Leveraging Portfolio Ops for Sourcing¶
Overview¶
The practice of using a firm's Portfolio Operations capabilities — content, events, expert networks, and community — as a sourcing and business development tool, not just a post-investment value creation function. Kate Hopkins and Dan Herr argue this is both widely underutilized and increasingly important as competition for deals intensifies.
The Sourcing Case for Portfolio Ops¶
Kate frames portfolio ops as serving two purposes (Ep. 2):
- Primary: Accelerate value creation so portfolio companies are worth more at exit
- Close second: Demonstrate to attractive prospects that the firm brings "more than money to the table" — winning competitive deals by proving differentiated value
Dan Herr goes further, arguing from his experience at Serent Capital that "the most valuable thing that PortfolioOps does is that it exists and that I can use it as a selling point." At Serent, he could tell prospects that 30% of the firm's FTEs were dedicated portfolio resources — a concrete differentiator.

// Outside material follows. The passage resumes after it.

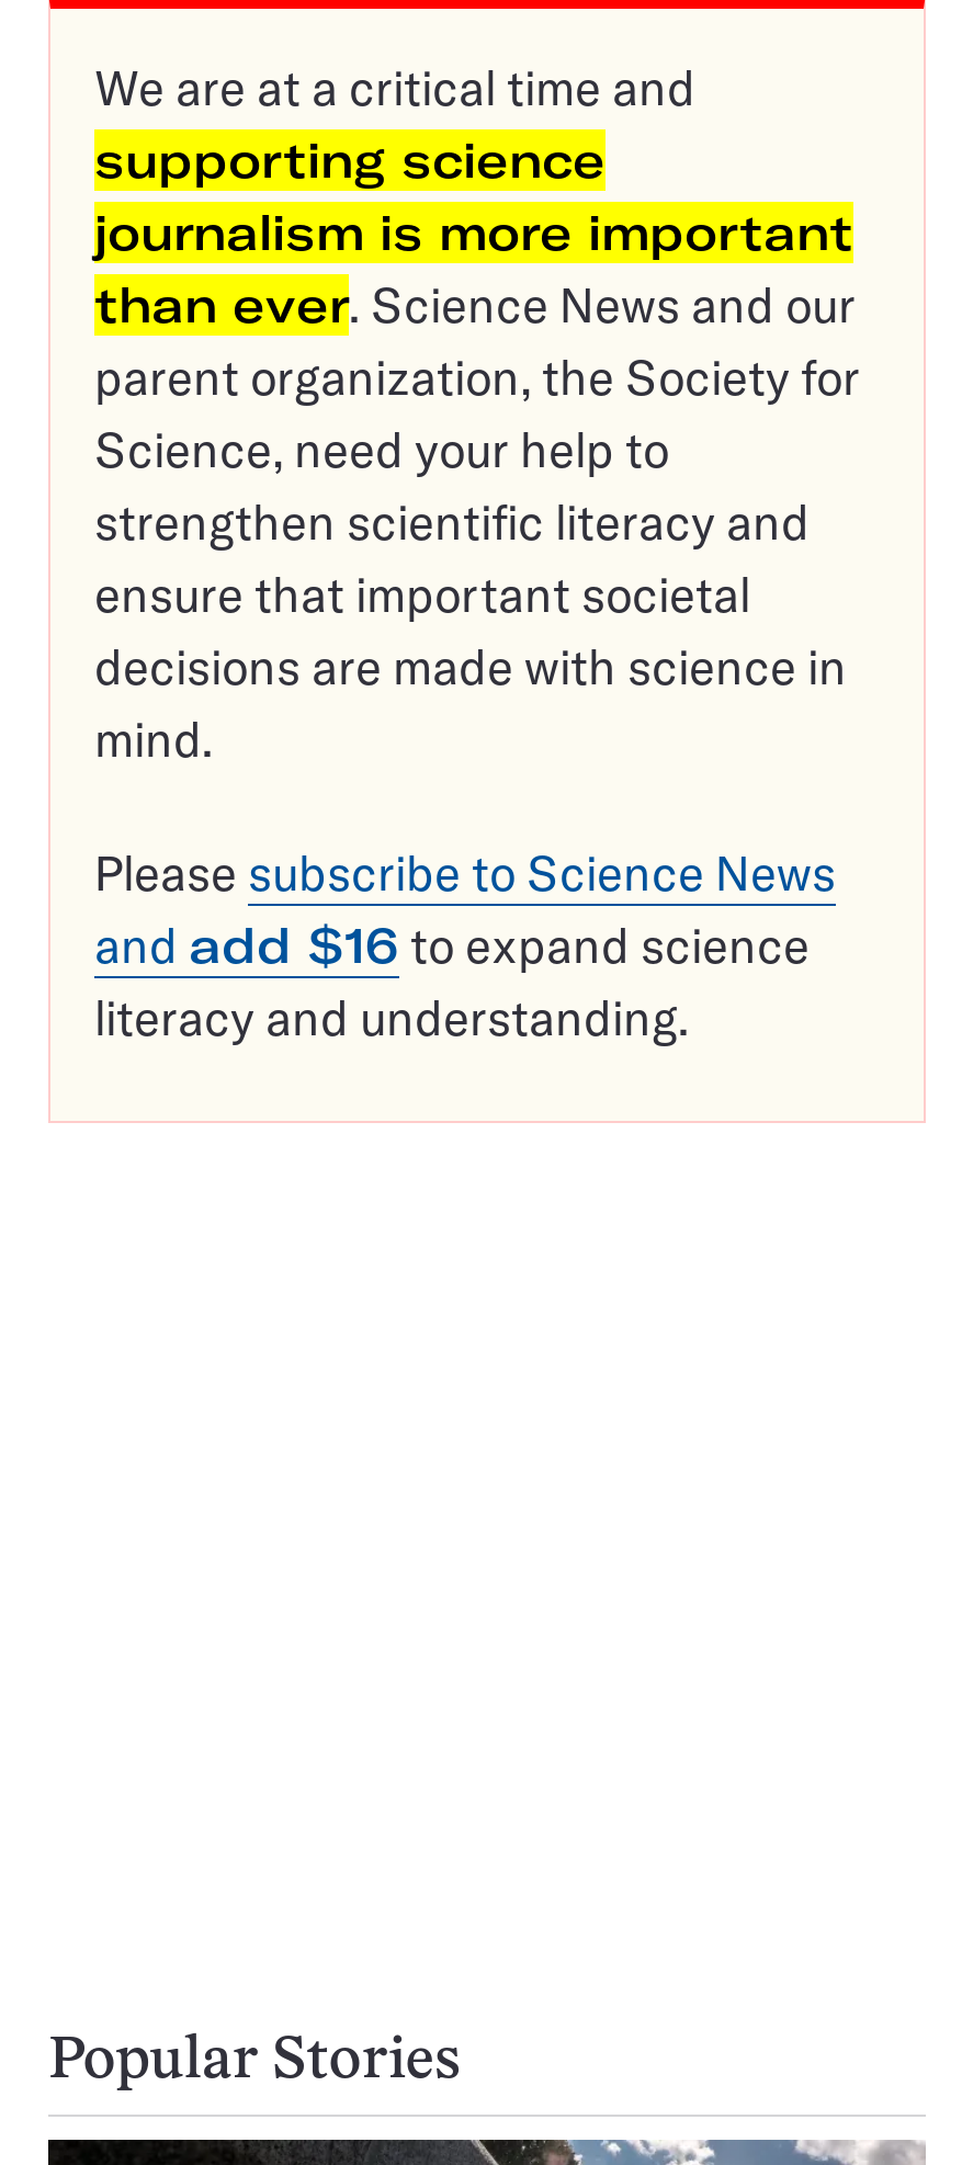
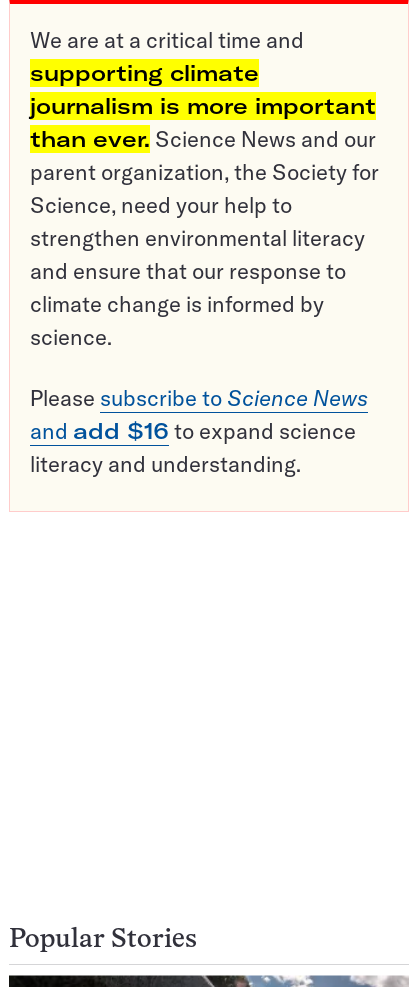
[94,130,606,191] supporting science -> [30,59,259,87] supporting climate
[94,492,847,771] strengthen scientific literacy and | ensure that important societal | decisions are made with science in | mind. -> [30,224,365,351] strengthen environmental literacy | and ensure that our response to | climate change is informed by | science.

The Sourcing Enablement Funnel¶
Kate lays out a layered approach to deploying ops capabilities across the sourcing funnel (Ep. 2):
Top of Funnel: Content & Thought Leadership¶
- Share portfolio insights publicly — benchmarking data, best practices, trend reports
- Repurpose internal content into external formats: 10-page guides → blog posts → data snacks (bite-sized stats and ratios) → LinkedIn snippets → cold email copy
- Dan's example: at Serent Capital, he packaged hospitality tech data (hotel opening/closure rates, restaurant POS revenue data) from portfolio companies into prospect-facing market insights
Mid-Funnel: Virtual Events¶
- Monthly functional roundtables rotating through CFOs, marketing leaders, technology leaders, etc.
- Format: guest expert (portfolio rockstar, advisory board member, or third-party specialist) presents, followed by peer discussion
- Invite prospects selectively — they experience the firm's community and knowledge curation while building relationships with portfolio peers
- Prospect attendance is typically 10-20% of attendees; the core audience is portfolio companies
Mid-Funnel: One-on-One Introductions¶
- Introduce prospect to a centers of excellence leader or advisory board member with relevant functional or industry expertise
- More targeted and expensive than events; reserved for prospects with existing relationship momentum
Bottom of Funnel: In-Person Events¶
- Executive summits (99% portfolio, 1% select prospects)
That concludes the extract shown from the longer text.